À direita e à esquerda
As opiniões sobre o 25 de Novembro são eclécticas e da direita à esquerda há quem opine que esta deve ser uma data comemorada tanto quanto o é o 25 de Abril. «Se é certo que o 25 de Novembro só aconteceu por ter havido o 25 de Abril, sem o 25 de Novembro, o 25 de Abril jamais cumpriria o seu desígnio democrático, liberal, agregador e pluralista», avança ao Nascer do SOL António Bagão Félix, argumentando, sobre a polémica em torno desta data, que «tudo o que não acolhe o argumentário, mais ou menos capcioso ou dissimulado, das esquerdas radicais levanta polémica».

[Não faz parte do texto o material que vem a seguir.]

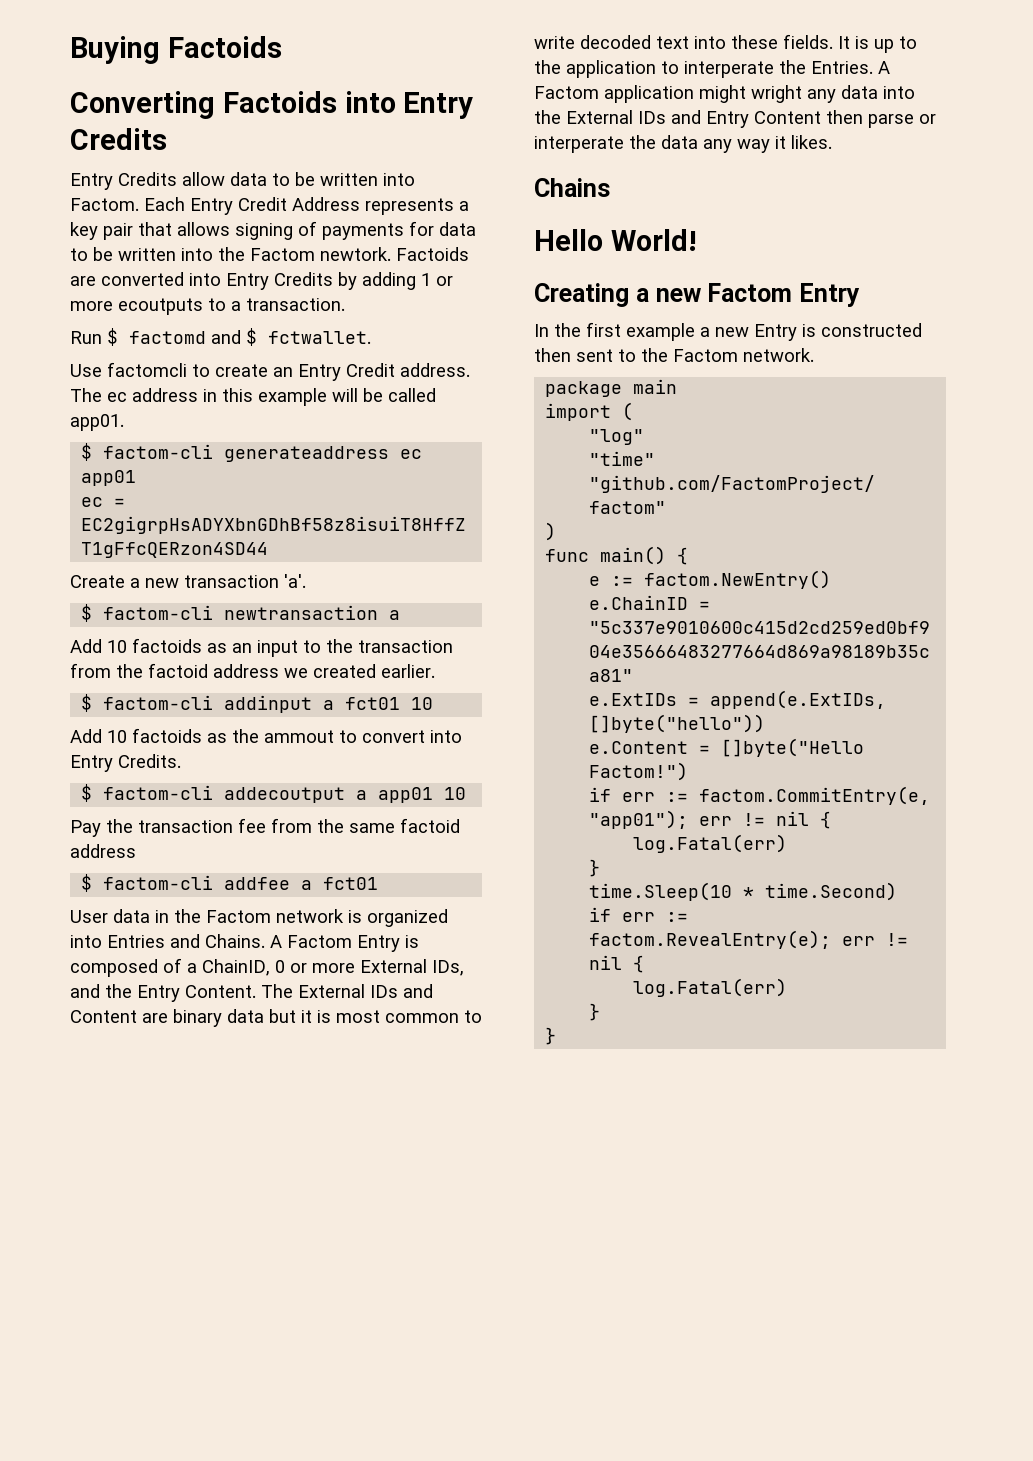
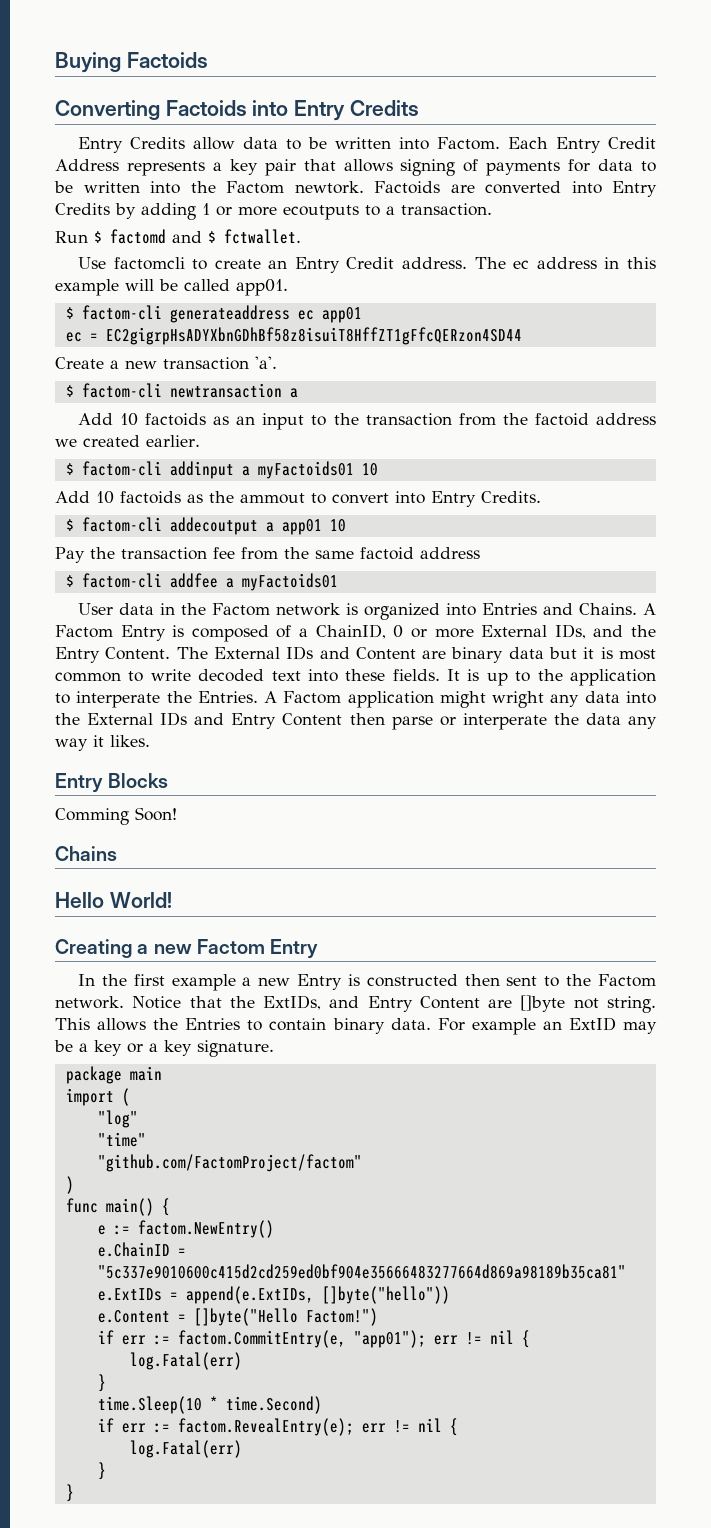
[345,697,401,710] fct01 -> [257,461,354,479] myFactoids01
[323,877,379,890] fct01 -> [241,573,338,591] myFactoids01
(832, 142) none -> [55,773,169,792] [55,807,177,825] // Entry Blocks // Comming Soon!
(814, 355) none -> [132,995,656,1013] [55,1017,657,1035] [54,1040,274,1057] Notice that the ExtIDs, and Entry Content are []byte not string. This allows the Entries to contain binary data. For example an ExtID may be a key or a key signature.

«Leninistas, estalinistas, trotskistas e maoistas, agora mais disfarçados nas suas intenções, julgam-se detentores da verdade e, com a colaboração ou omissão de muitos media, apropriaram-se, indevidamente, da data e autoconsideram-se os monopolistas da ‘moral abrilista’», continua, pedindo: «Para perceber a importância do 25 de Novembro para a consolidação de um Estado de Direito democrático, tente-se imaginar o que seria a continuação do que, sob a capa de uma sigla eufemística, o PREC, se estava a passar.»
Bagão Félix é crítico nas suas palavras, defendendo que «omitir, secundarizar, diminuir» o 25 de Novembro é uma atitude de «ingratidão para quem, naquele momento, nos libertou de tentações antidemocráticas e antidesenvolvimentistas, e de cobardia perante o tal ruído das franjas esquerdistas».
Polémico
As discussões sobre as comemorações do 25 de Novembro geram sempre um certo burburinho no país, e há quem fale até em polémica. O politólogo João Pereira Coutinho, no entanto, discorda. «A data não tem nada de polémico, para qualquer democrata». E o professor do ISCTE explica: «A data só é polémica para quem preferiria que Portugal, em 1974 e 1975, tivesse seguido o caminho da Albânia ou da Venezuela de hoje. Para esses é que a data é polémica, não para os restantes, que felizmente ainda são a maioria da população portuguesa».
Da política nacional, «sem surpresas», Pereira Coutinho augura que «a possibilidade de se celebrar o 25 de Novembro vai separar aqueles que festejam a democracia liberal e aqueles que não a festejam, nem nunca a festejaram».
«Não que eu veja aqui qualquer drama. Quando temos partidos políticos que duvidam ou lançam cortinas de fumo sobre o genocídio que está a acontecer na Ucrânia, podemos dizer que o 25 de Novembro não passa de um detalhe», continua o politólogo, concluindo: «Se aceitamos que o 25 de Abril marca o fim de uma ditadura e inaugura a construção da democracia em Portugal, excluir o 25 de Novembro só tem explicação por fanatismo ideológico ou por ignorância histórica.»
Questão a Adão e Silva
Conforme o Jornal i noticiou, a 4 de abril, um grupo de deputados do PSD pediu ao Governo um esclarecimento sobre que iniciativas serão dinamizadas para as comemorações do 25 de Novembro de 1975. Numa pergunta que foi enviada ao ministro da Cultura, Pedro Adão e Silva, através da Assembleia da República, os deputados signatários lembram que «a vitória dos militares moderados na sublevação dos oficiais da extrema-esquerda no dia 25 de novembro de 1975 marca a derrota da ‘ala revolucionária’ do Movimento de Forças Armadas, permitindo a recondução dos partidos políticos ao centro da vida política».